### WORK ITEM
From the line that contains "- They can be" to the final line of the entries, return every line exactly and leave out all others.

### PROVIDED RECORDS
********

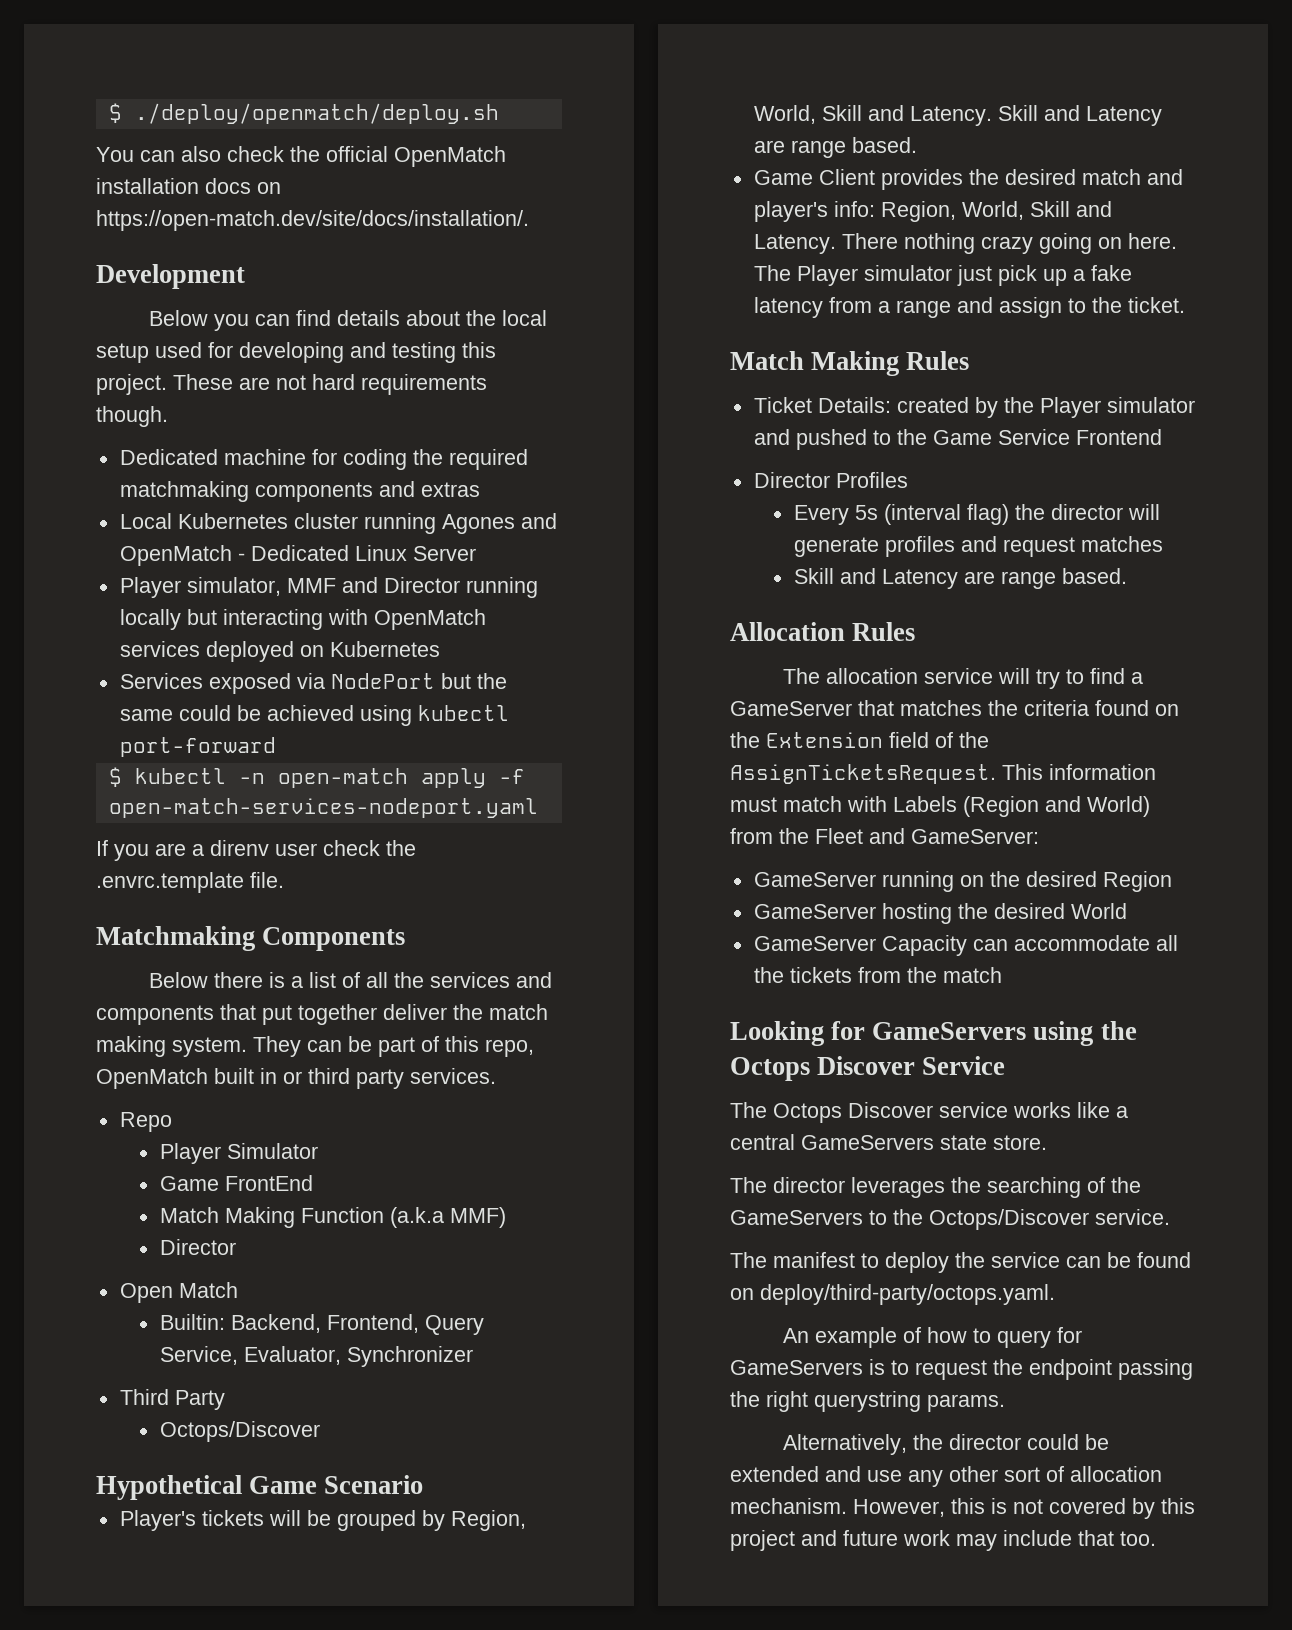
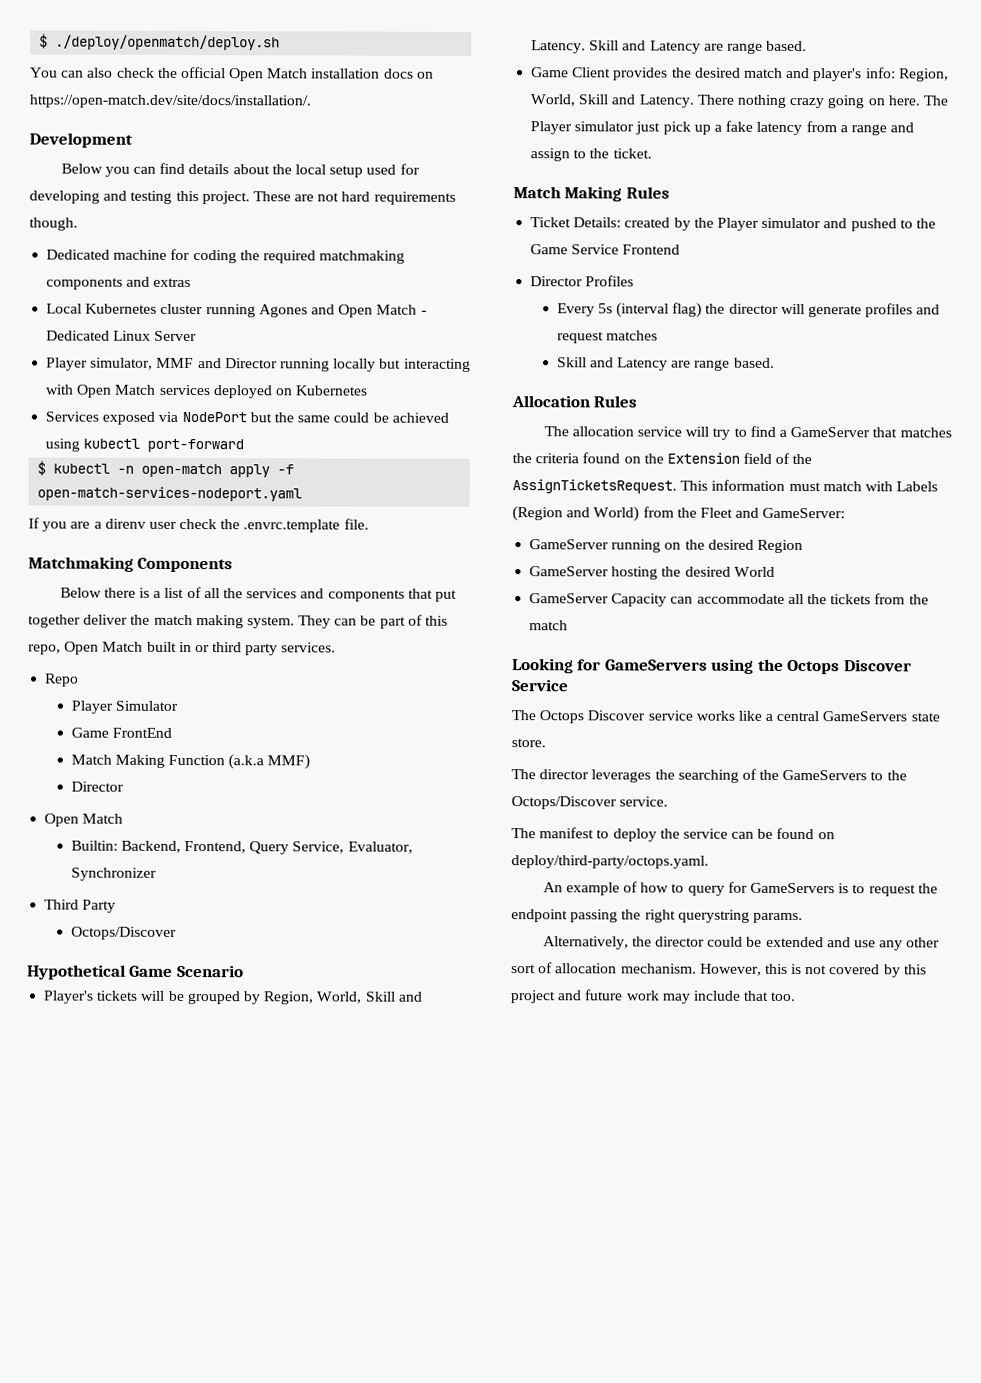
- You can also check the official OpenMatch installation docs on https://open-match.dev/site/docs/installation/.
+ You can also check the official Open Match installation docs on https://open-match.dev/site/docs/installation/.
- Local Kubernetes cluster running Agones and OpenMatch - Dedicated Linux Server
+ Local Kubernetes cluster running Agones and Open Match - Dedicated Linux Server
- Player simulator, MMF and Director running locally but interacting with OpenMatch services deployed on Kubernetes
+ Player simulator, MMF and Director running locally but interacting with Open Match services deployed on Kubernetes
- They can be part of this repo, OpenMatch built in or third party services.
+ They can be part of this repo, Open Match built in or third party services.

********

### OUTPUT OF THE TASK
- They can be part of this repo, OpenMatch built in or third party services.
+ They can be part of this repo, Open Match built in or third party services.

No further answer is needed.